Hey ‘) don’t worry , its one of the best structures to solve almost all problems related to string and the best thing about this is that almost 20-30 lines of code can solve all the under listed problems that too with a Time Complexity of O(n) and space complexity of O(n) . Wow that’s awesome man 🙂
What it looks like? I know many of them, have a look 😉
That's for string "aa" ->
That's for string "aba" ->
That's for string "abb" ->
That's for string "abbb" ->Still not satisfied go to this link (preferably with firefox) enter the string and and wait for magic to happen DRAW SUFFIX AUTOMATA
PROBLEMS IT SOLVES
- Number of different substrings of a given string .
- Total length of various substrings.
- Lexographically kth substring.
- smallest Cyclic shift.
- No. of occurrences of a pattern in the given Text.
- Position of all Occurrences.
- Longest common substring.
- Longest Common substring of multiple substring.
- Search for shortest substring that is not included in this string.
So Lets Begin 🙂
Properties of Suffix Automaton
- It contains all the information about all the substrings of the string. Take any path from the “Initial State (to)” and write down the label of the edges and terminate that path at any state ( not necessarily a terminal state ) , what we obtain is a substring of the given string and if we write down all such paths we get all distinct substrings. Conversely any substring of the string “S” corresponds to a path in suffix automaton starting from “Initial State (to)” .

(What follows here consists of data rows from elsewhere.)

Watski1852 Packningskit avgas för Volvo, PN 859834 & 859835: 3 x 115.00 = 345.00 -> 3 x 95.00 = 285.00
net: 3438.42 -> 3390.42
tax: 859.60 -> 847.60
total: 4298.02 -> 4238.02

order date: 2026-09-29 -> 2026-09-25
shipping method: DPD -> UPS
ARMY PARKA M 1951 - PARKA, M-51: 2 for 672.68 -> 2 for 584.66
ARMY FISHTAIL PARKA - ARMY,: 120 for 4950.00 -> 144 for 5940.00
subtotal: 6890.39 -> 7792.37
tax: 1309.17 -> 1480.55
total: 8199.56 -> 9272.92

The “endpos” class – “the building block of suffix-automaton : Consider a non-empty substring “T” of “S” , then endpos(T) is the set of all the positions where T ends in S .We call two strings s1 ,s2 endpos-equivalent if their sets of endings are identical. That is (endpos(s1) == endpos(s2) ).

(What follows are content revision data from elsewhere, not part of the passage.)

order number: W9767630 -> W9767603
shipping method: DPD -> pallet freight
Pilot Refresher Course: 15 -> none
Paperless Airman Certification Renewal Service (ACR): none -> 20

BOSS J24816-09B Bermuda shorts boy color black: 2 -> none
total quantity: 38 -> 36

Help Please! I don’t understand without examples:
Consider string “aba”
- endpos(“aba”) = {3}
- endpos(“ba”) = {3}
- endpos(“a”) = {1,3}
- endpos(“ab”)= {2}
- endpos(“b”) = {2}
- endpos(” “) = {-1,3}
Therefore strings “aba” and “ba” are enpos equivalent and are part of same class , “b” and “ab” are equivalent they form a same class . Hey what about “a”? Well , he is a loner he forms are a separate class LOL :}. The last one is an empty substring , we take its endpos to be {-1, length(s)} , just assume it for now . Here is the pic of the example
This forms the basis of constructing a suffix automaton, To generalize , “number of states or nodes in a suffix automaton is equal to number of endpos classes“..In this example it is equal to 4 .

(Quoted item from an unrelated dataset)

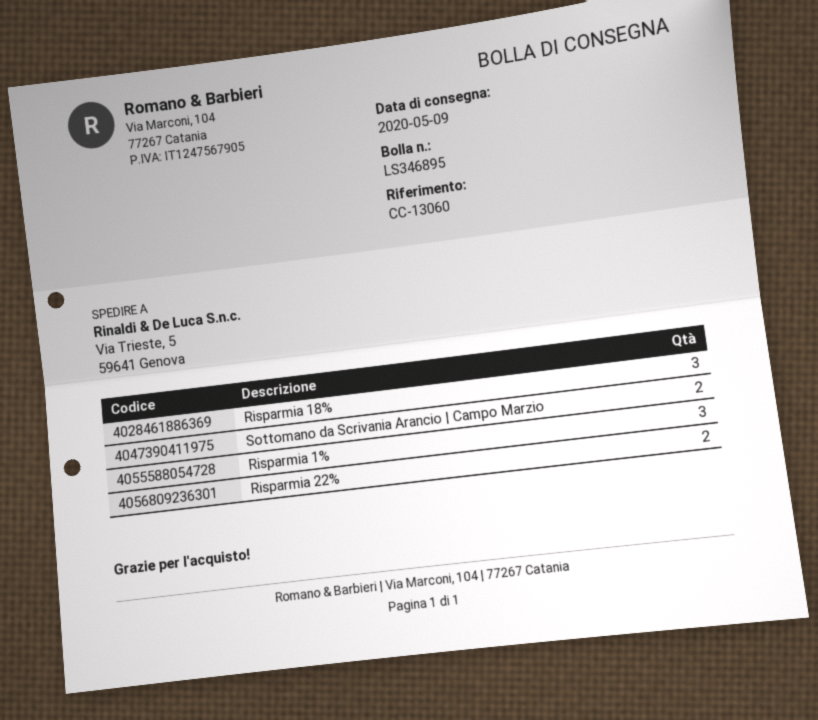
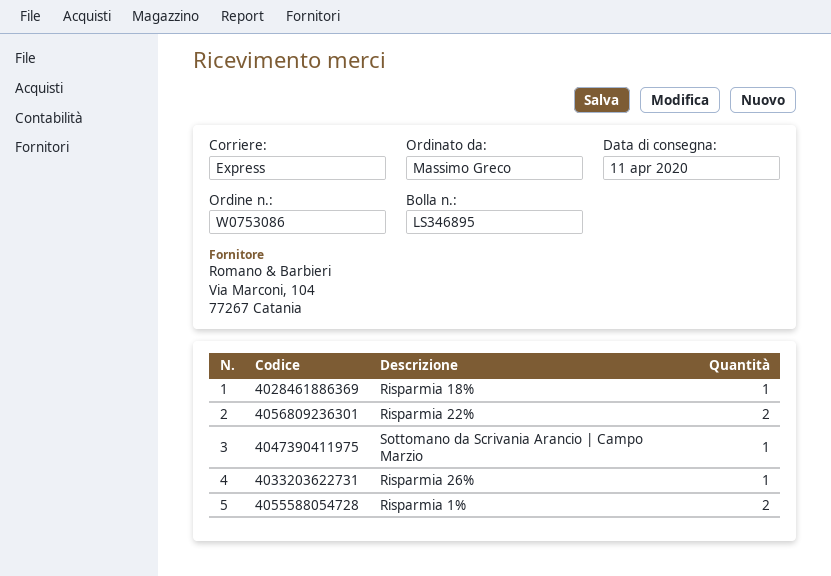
delivery date: 2020-05-09 -> 2020-04-11
Risparmia 18%: 3 -> 1
Sottomano da Scrivania Arancio | Campo Marzio: 2 -> 1
Risparmia 1%: 3 -> 2
Risparmia 26%: none -> 1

Did you notice something strange while listing the endpos of various substrings. Infact they are listed in suffix order “aba” ->” ba” – > “a”. The “ab” – > “b”. Well there is a reason behind this
The proof of this is obvious. Another important observation regarding a given class is that if sort all the substrings in a given class in increasing order of length, “each substring will be shorter than the next one by one unit”, this follows immediately from the fact that the substrings included in one equivalent class are infact suffixes of each other , and take all sorts of different length from [ minlen(v) , len(v) ] where “len(v) is the length of the longest string included in a class and minlen(v) is the length of smallest string included in a particular class”. Therefore if we consider above example of “aba” and let “v” be the class consisting of {“aba”,”ba”} , then len(v) = 3 and minlen(v) = 2 ..
Suffix – Links
Consider Some state of automaton v != (to) . As we know this state corresponds to some class of strings with identical values of endpos and let “w” be the longest of these strings, therefore all other strings are suffixes of “w” , let first few suffixes of this string be contained in the same equivalence class (Considering suffixes in decreasing order of length) and all other suffixes in some other classes , then suffix link of “v” leads to the state that contains the longest suffix of “w” that is in different endpos class , this leads to two properties.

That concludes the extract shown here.